= TO DO =
From the entries, copy out every line in which the word "needed" is found.

= RECORDED DATA =

□ □ □

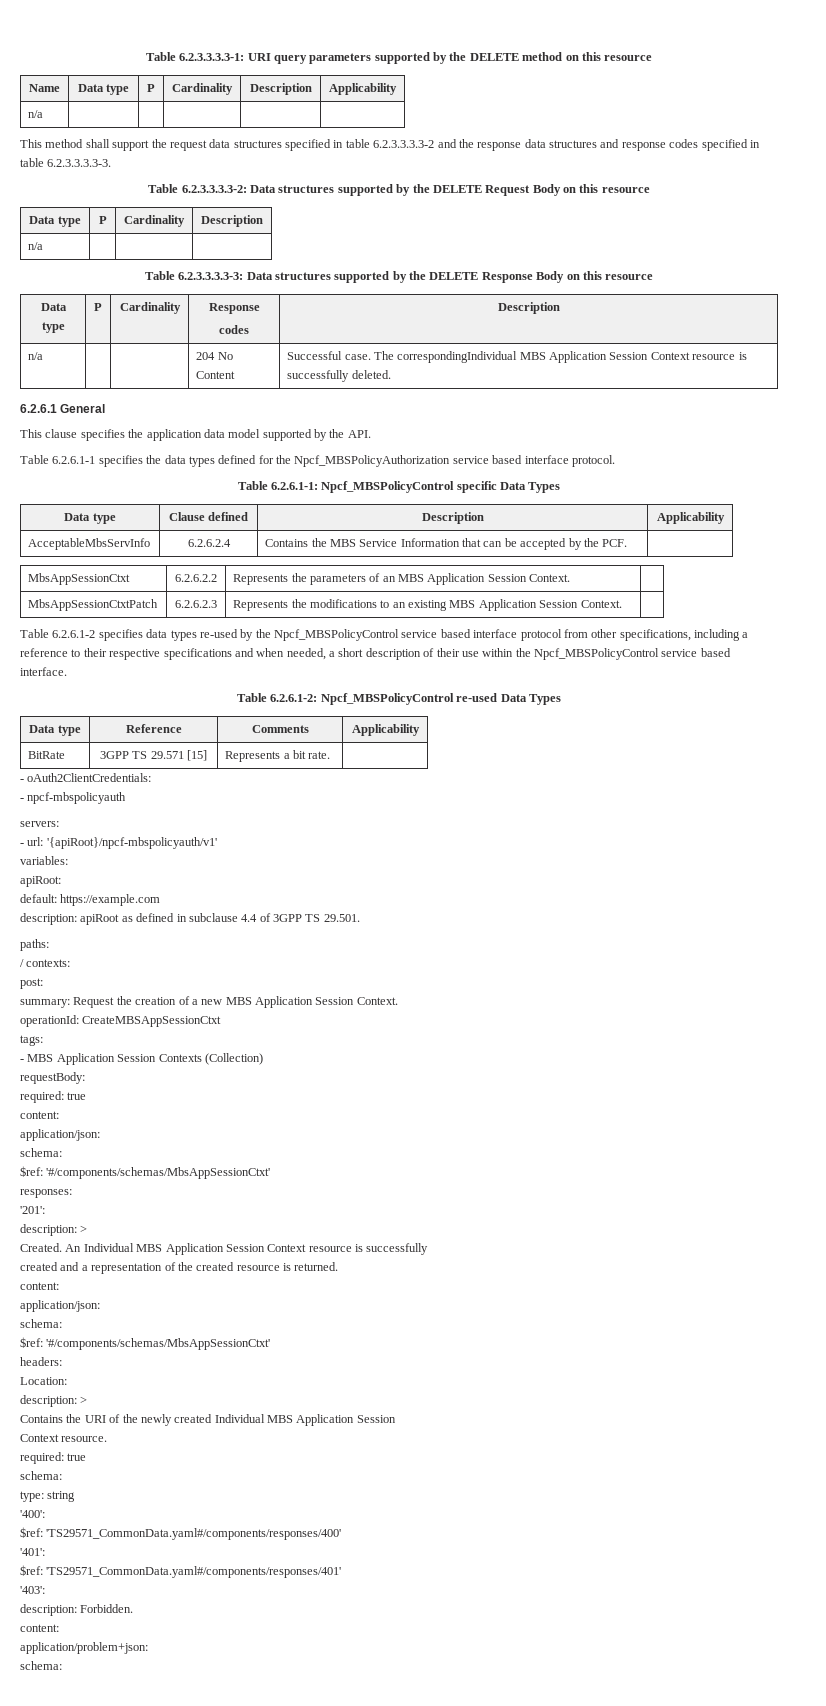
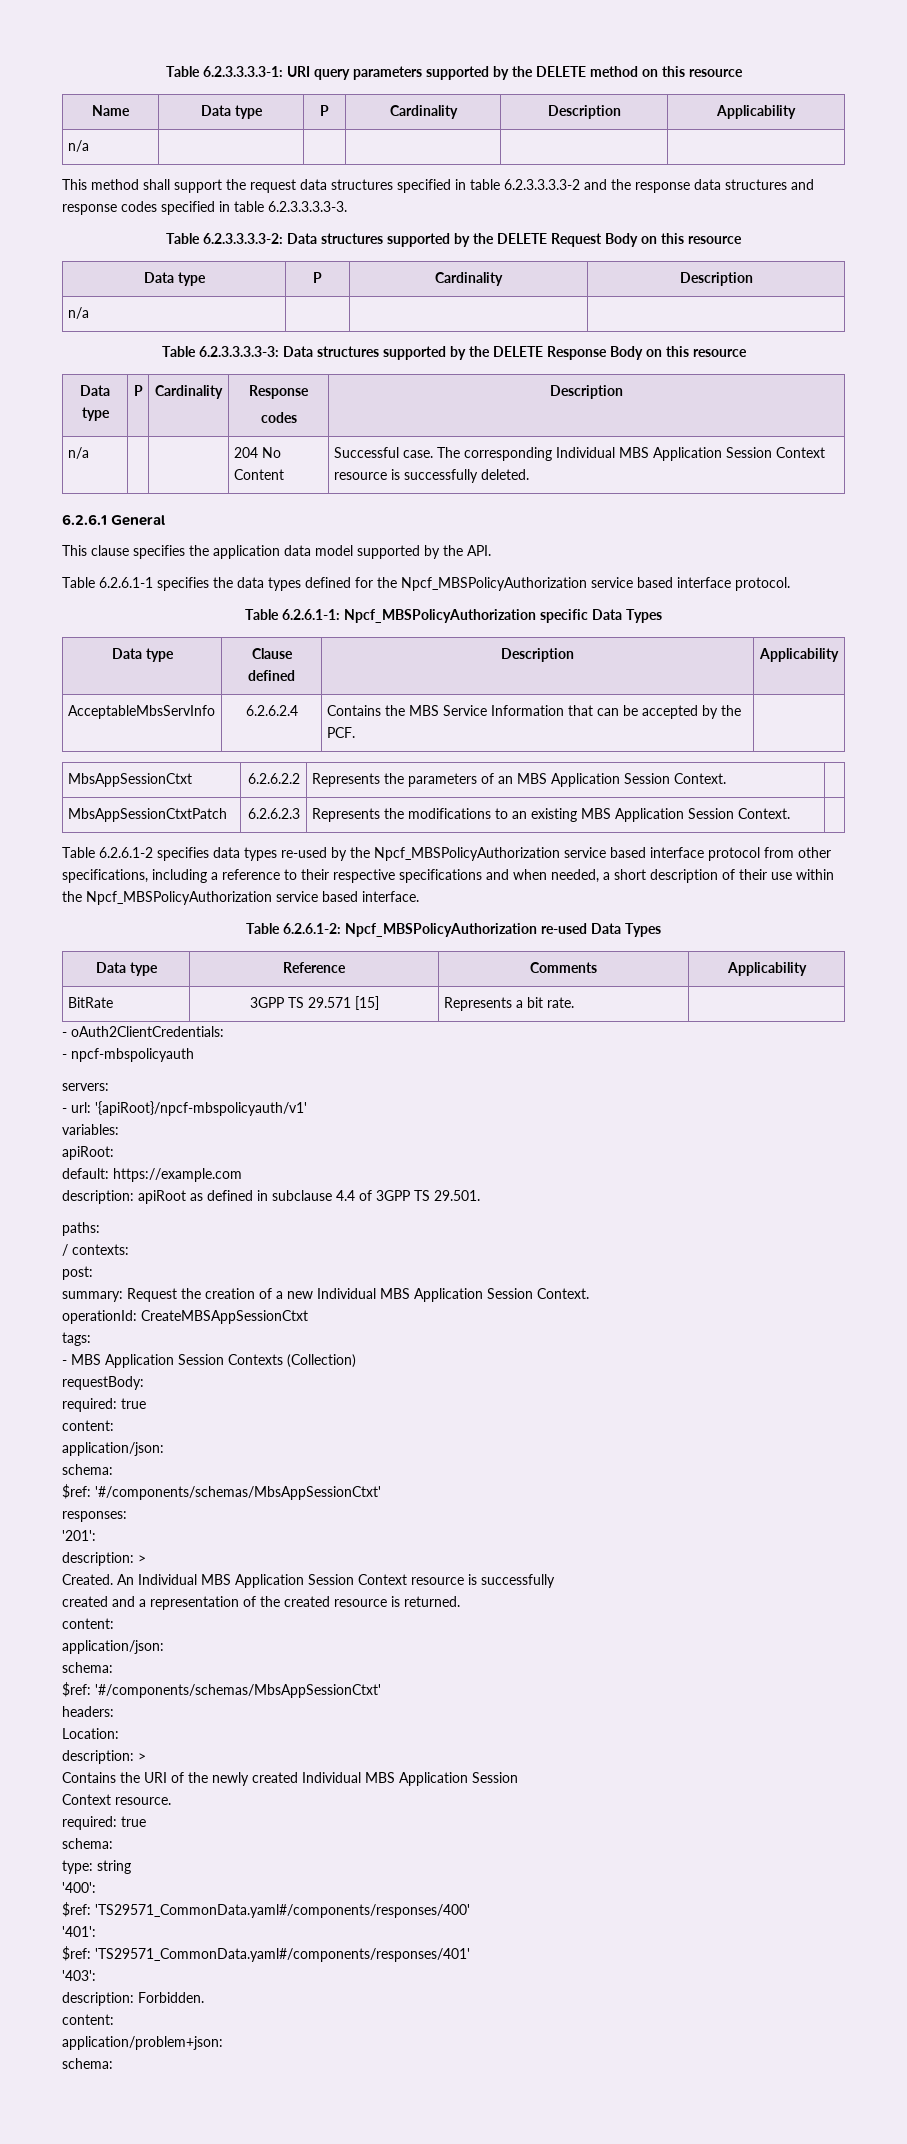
- n/a | | | 204 No Content | Successful case. The correspondingIndividual MBS Application Session Context resource is successfully deleted.
+ n/a | | | 204 No Content | Successful case. The corresponding Individual MBS Application Session Context resource is successfully deleted.
- Table 6.2.6.1-1: Npcf_MBSPolicyControl specific Data Types
+ Table 6.2.6.1-1: Npcf_MBSPolicyAuthorization specific Data Types
- Table 6.2.6.1-2 specifies data types re-used by the Npcf_MBSPolicyControl service based interface protocol from other specifications, including a reference to their respective specifications and when needed, a short description of their use within the Npcf_MBSPolicyControl service based interface.
+ Table 6.2.6.1-2 specifies data types re-used by the Npcf_MBSPolicyAuthorization service based interface protocol from other specifications, including a reference to their respective specifications and when needed, a short description of their use within the Npcf_MBSPolicyAuthorization service based interface.
- Table 6.2.6.1-2: Npcf_MBSPolicyControl re-used Data Types
+ Table 6.2.6.1-2: Npcf_MBSPolicyAuthorization re-used Data Types
- summary: Request the creation of a new MBS Application Session Context.
+ summary: Request the creation of a new Individual MBS Application Session Context.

□ □ □

= YOUR RESPONSE =
- Table 6.2.6.1-2 specifies data types re-used by the Npcf_MBSPolicyControl service based interface protocol from other specifications, including a reference to their respective specifications and when needed, a short description of their use within the Npcf_MBSPolicyControl service based interface.
+ Table 6.2.6.1-2 specifies data types re-used by the Npcf_MBSPolicyAuthorization service based interface protocol from other specifications, including a reference to their respective specifications and when needed, a short description of their use within the Npcf_MBSPolicyAuthorization service based interface.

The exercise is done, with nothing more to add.